**DATASET EXCERPTS**
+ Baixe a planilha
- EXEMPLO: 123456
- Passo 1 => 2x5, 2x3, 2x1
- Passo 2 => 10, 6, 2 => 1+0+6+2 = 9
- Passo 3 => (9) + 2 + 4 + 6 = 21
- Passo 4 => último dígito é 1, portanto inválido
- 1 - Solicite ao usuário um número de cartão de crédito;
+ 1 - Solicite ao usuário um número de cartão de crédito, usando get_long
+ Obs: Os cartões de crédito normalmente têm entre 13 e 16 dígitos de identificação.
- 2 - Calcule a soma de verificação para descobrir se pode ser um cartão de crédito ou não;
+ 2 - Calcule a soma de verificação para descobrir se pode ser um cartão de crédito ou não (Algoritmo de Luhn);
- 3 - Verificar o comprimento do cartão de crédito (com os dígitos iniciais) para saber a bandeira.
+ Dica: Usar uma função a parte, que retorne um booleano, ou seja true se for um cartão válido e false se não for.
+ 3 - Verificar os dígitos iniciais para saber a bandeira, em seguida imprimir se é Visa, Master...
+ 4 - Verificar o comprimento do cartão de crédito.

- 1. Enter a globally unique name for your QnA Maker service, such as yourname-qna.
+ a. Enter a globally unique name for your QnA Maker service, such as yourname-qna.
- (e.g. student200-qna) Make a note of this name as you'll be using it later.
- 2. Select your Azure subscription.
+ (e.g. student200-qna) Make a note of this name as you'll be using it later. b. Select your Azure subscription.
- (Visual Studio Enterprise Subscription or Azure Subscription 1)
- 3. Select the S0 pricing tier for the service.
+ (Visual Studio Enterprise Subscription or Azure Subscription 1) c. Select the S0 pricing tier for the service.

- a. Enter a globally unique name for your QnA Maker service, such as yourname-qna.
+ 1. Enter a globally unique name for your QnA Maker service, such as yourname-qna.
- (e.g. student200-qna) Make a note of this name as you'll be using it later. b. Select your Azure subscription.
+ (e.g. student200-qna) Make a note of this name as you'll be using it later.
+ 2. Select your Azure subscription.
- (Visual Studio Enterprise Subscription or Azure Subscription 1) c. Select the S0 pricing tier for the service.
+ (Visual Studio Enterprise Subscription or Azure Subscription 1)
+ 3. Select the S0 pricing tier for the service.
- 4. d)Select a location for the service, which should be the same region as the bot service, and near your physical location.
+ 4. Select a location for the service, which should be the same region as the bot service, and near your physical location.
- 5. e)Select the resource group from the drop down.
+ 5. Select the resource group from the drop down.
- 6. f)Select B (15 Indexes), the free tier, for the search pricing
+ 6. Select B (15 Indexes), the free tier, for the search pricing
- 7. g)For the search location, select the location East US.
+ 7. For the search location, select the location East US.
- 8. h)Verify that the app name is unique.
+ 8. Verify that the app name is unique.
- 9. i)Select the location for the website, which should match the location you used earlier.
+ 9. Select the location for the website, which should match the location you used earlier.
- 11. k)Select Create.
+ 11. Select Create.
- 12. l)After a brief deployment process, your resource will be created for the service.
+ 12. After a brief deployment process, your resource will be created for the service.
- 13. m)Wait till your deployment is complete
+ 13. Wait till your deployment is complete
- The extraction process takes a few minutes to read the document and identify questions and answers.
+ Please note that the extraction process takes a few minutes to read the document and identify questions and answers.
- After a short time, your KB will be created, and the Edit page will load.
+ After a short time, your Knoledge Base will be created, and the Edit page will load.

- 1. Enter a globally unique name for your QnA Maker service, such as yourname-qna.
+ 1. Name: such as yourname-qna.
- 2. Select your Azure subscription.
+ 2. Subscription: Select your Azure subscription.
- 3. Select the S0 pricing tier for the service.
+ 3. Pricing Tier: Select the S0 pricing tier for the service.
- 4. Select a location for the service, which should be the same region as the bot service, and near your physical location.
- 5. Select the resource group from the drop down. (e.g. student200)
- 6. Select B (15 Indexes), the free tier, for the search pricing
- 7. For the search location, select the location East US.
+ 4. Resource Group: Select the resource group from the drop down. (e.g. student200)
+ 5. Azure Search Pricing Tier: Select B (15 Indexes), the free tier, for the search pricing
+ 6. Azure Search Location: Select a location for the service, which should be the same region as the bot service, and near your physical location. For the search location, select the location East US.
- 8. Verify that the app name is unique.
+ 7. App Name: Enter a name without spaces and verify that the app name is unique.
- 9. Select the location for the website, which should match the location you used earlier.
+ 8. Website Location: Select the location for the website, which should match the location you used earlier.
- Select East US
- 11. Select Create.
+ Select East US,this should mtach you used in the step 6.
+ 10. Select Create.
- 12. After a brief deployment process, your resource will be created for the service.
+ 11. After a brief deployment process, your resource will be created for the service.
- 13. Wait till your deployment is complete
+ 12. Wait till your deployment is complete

**EXERCISE GOAL**
Please give back exactly the lines of this listing beginning at the line with "- EXEMPLO: 123456" and ending with the line with "- 1 - Solicite", both included, and nothing else.

**EXERCISE RESPONSE**
- EXEMPLO: 123456
- Passo 1 => 2x5, 2x3, 2x1
- Passo 2 => 10, 6, 2 => 1+0+6+2 = 9
- Passo 3 => (9) + 2 + 4 + 6 = 21
- Passo 4 => último dígito é 1, portanto inválido
- 1 - Solicite ao usuário um número de cartão de crédito;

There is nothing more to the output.